Jakarta, CNN Indonesia —
Akhir pekan lalu, nama “David Mayer” menjadi perbincangan hangat di dunia maya. Namun, yang menarik, nama tersebut justru tidak diakui oleh ChatGPT.
Kejadian ini memicu rasa penasaran banyak orang di media sosial, terutama karena chatbot populer tersebut tampaknya “menolak” untuk menyebutkan nama tersebut.
Para pengguna ChatGP, yang dikenal sebagai “wrangler chatbot” mencoba berbagai cara untuk memaksa chatbot itu mengetik “David Mayer”. Sayangnya upaya mereka berujung pada kegagalan.
Jawaban dari ChatGPT bervariasi, mulai dari “terjadi kesalahan”, “saya tidak dapat memberikan tanggapan”, hingga hanya berhenti di kata “David”.
Hal ini memicu berbagai spekulasi daring mengenai siapa sebenarnya David Mayer. Sebagian pengguna bahkan mengira bahwa Mayer mungkin telah meminta namanya dihapus dari sistem ChatGPT, berdasarkan aturan privasi tertentu.
Namun, penjelasan akhirnya datang dari pengembang ChatGPT, OpenAI, yang menyatakan bahwa insiden tersebut disebabkan oleh kesalahan sistem.
“Salah satu alat kami secara keliru menandai nama ini dan mencegahnya muncul dalam tanggapan. Hal ini tidak seharusnya terjadi, dan kami sedang bekerja untuk memperbaikinya,” ujar juru bicara OpenAI.
Spekulasi liar di media sosial pun berkembang. Beberapa pengguna menduga bahwa David Mayer yang dimaksud adalah David Mayer de Rothschild, seorang anggota keluarga Rothschild yang sering menjadi subjek teori konspirasi.
Namun Mayer de Rothschild membantah keterlibatannya dalam hal ini.
“Saya tidak pernah meminta nama saya dihapus dan tidak pernah berhubungan dengan ChatGPT. Sayangnya, semua ini didorong oleh teori konspirasi,” ungkapnya, melansir The Guardian.
Sementara itu, kesalahan tersebut juga dipastikan tidak ada hubungannya dengan mendiang Profesor David Mayer, seorang akademisi yang pernah dicurigai masuk daftar keamanan AS karena namanya sama dengan alias mantan militan Chechnya, Akhmed Chatayev.
Meski demikian, beberapa pihak menduga masalah ini mungkin terkait dengan aturan privasi di Uni Eropa dan Inggris, khususnya dalam konteks GDPR (General Data Protection Regulation).
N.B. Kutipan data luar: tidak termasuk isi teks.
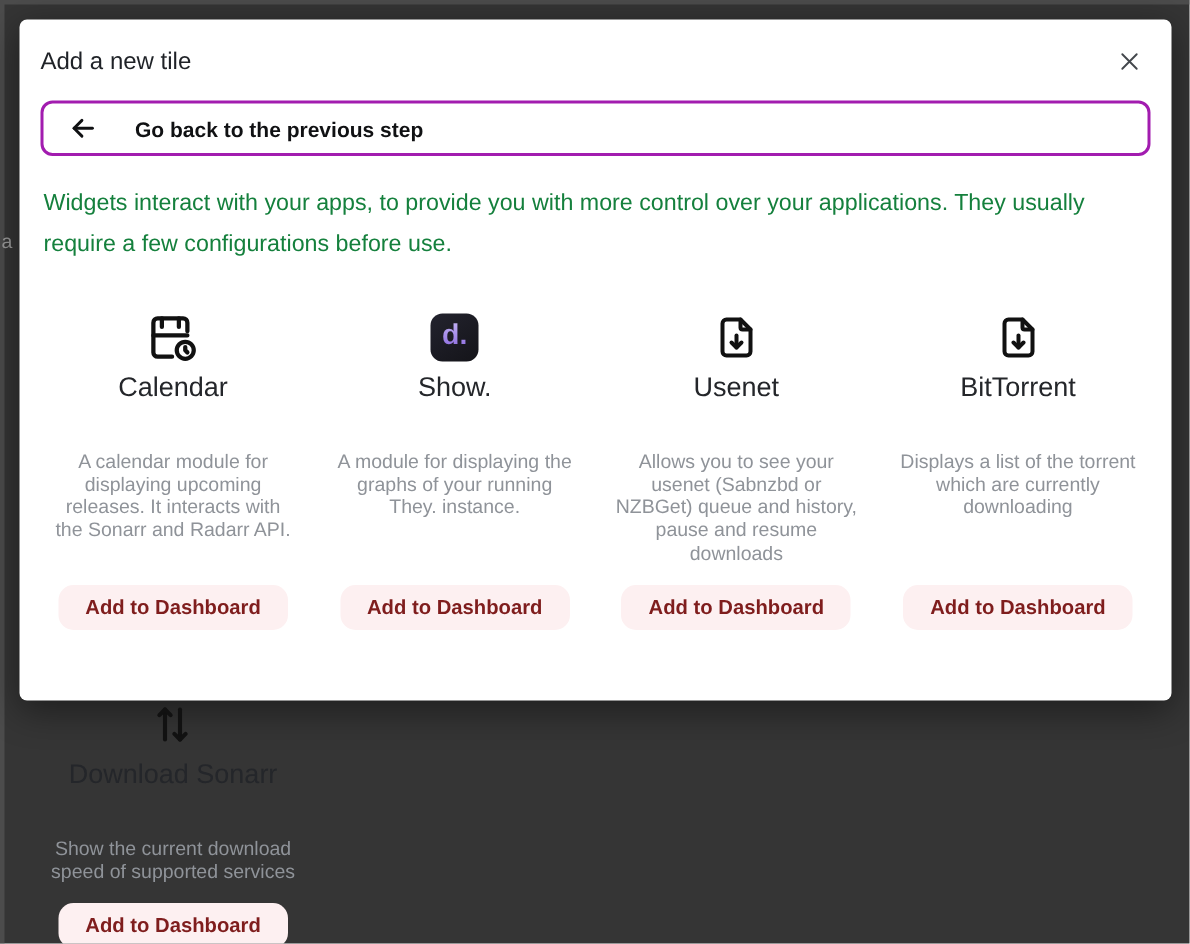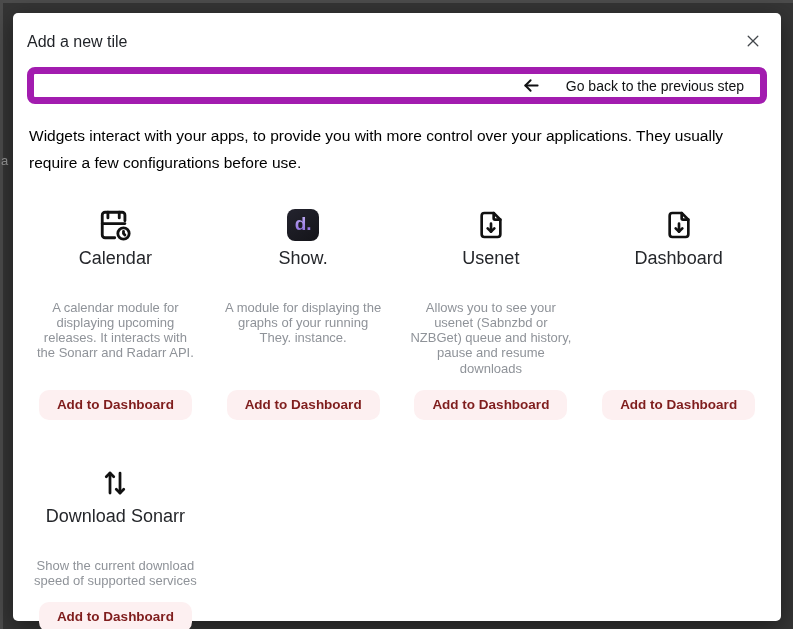--- a/index.html
+++ b/index.html
@@ -12,44 +12,43 @@
   .window-frame {
     position:absolute; inset:0;
     border-top:3px solid #4c4c4c; border-left:3px solid #4c4c4c;
     pointer-events:none;
   }
   .bg-peek {
     position:absolute; left:1px; top:153px;
     color:#9a9a9a; font-size:13px; line-height:1.2;
   }
   .modal {
-    position:absolute; left:13px; top:13px; width:768px; height:608px;
+    position:absolute; left:13px; top:13px; width:768px; height:454px;
     background:#ffffff; border-radius:5px;
     padding:16px 14px; box-shadow:0 6px 24px rgba(0,0,0,.45);
   }
   .modal-header {
     display:flex; align-items:flex-start; justify-content:space-between;
     margin:4px 0 16px 0;
   }
   .modal-title { font-size:16px; font-weight:500; color:#1f2227; }
   .close-btn {
     background:none; border:none; padding:2px; margin:-2px 4px 0 0;
     cursor:pointer; line-height:0;
   }
   .back-btn {
     display:flex; align-items:center; gap:24px;
     width:100%; height:37px; padding:0 16px;
-    background:#ffffff; border:7px solid #a21caf; border-radius:8px;
-    font-family:inherit; font-size:14px; font-weight:400; color:#101113;
+    background:#ffffff; border:2px solid #a21caf; border-radius:8px;
+    font-family:inherit; font-size:14px; font-weight:700; color:#101113;
     cursor:pointer;
-    justify-content:flex-end;
   }
   .intro {
     margin:18px 2px 0 2px;
-    color:#000000; font-size:15.5px; line-height:1.75;
+    color:#15803d; font-size:15.5px; line-height:1.75;
   }
   .widget-grid {
     display:grid; grid-template-columns:repeat(4,1fr);
     column-gap:11px; row-gap:44px; margin-top:30px;
   }
   .card {
     display:flex; flex-direction:column; align-items:center; text-align:center;
   }
   .icon-wrap {
     height:38px; display:flex; align-items:center; justify-content:center;
@@ -148,21 +147,22 @@
 
     <div class="card">
       <div class="icon-wrap">
         <svg width="32" height="32" viewBox="0 0 24 24" fill="none" stroke="currentColor" stroke-width="2" stroke-linecap="round" stroke-linejoin="round">
           <path d="M14 3v4a1 1 0 0 0 1 1h4"></path>
           <path d="M17 21H7a2 2 0 0 1-2-2V5a2 2 0 0 1 2-2h7l5 5v11a2 2 0 0 1-2 2z"></path>
           <path d="M12 17v-6"></path>
           <path d="M9.5 14.5L12 17l2.5-2.5"></path>
         </svg>
       </div>
-      <div class="card-title">Dashboard</div>
+      <div class="card-title">BitTorrent</div>
+      <div class="card-desc">Displays a list of the torrent which are currently downloading</div>
       <button class="add-btn">Add to Dashboard</button>
     </div>
 
     <div class="card">
       <div class="icon-wrap">
         <svg width="30" height="30" viewBox="0 0 24 24" fill="none" stroke="currentColor" stroke-width="2.2" stroke-linecap="round" stroke-linejoin="round">
           <path d="M8 20V4"></path>
             <path d="M5 7l3-3 3 3"></path>
           <path d="M16 4v16"></path>
             <path d="M13 17l3 3 3-3"></path>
OpenAI memiliki kebijakan privasi di Eropa yang memungkinkan individu untuk meminta penghapusan data pribadinya dari produk mereka, dikenal sebagai “hak untuk dilupakan”.
Namun, OpenAI menolak memberikan komentar apakah masalah “David Mayer” ini berkaitan dengan prosedur tersebut.
Helena Brown, seorang mitra sekaligus spesialis perlindungan data di firma hukum Addleshaw Goddard, menjelaskan bahwa permintaan “hak untuk dilupakan” dapat diajukan terhadap siapa pun yang memproses data pribadi seseorang, termasuk alat kecerdasan buatan (AI) seperti ChatGPT.
“Menariknya, dalam kasus David Mayer, terlihat bahwa nama lengkap bisa sepenuhnya dihapus dari alat AI ini,” ujarnya.
Namun, Brown juga menekankan bahwa menghapus semua informasi yang mampu mengidentifikasi seseorang sepenuhnya bisa menjadi tantangan besar bagi alat AI.
“Volume data yang sangat besar serta kompleksitas alat GenAI menciptakan masalah kepatuhan privasi. Menghapus semua informasi terkait individu tidak sesederhana hanya menghapus nama mereka,” jelasnya.
Ia juga mencatat bahwa banyak data pribadi yang digunakan untuk melatih model AI berasal dari sumber publik seperti internet. Hal ini membuat pelacakan dan penghapusan data pribadi secara menyeluruh menjadi tugas yang hampir mustahil dilakukan.
Saat ini, OpenAI telah memperbaiki kesalahan terkait nama David Mayer. ChatGPT kini dapat merespons permintaan dengan menyebut nama tersebut. Namun, beberapa nama lain yang muncul di media sosial selama akhir pekan masih memicu respons seperti “terjadi kesalahan” ketika diketikkan ke dalam chatbot.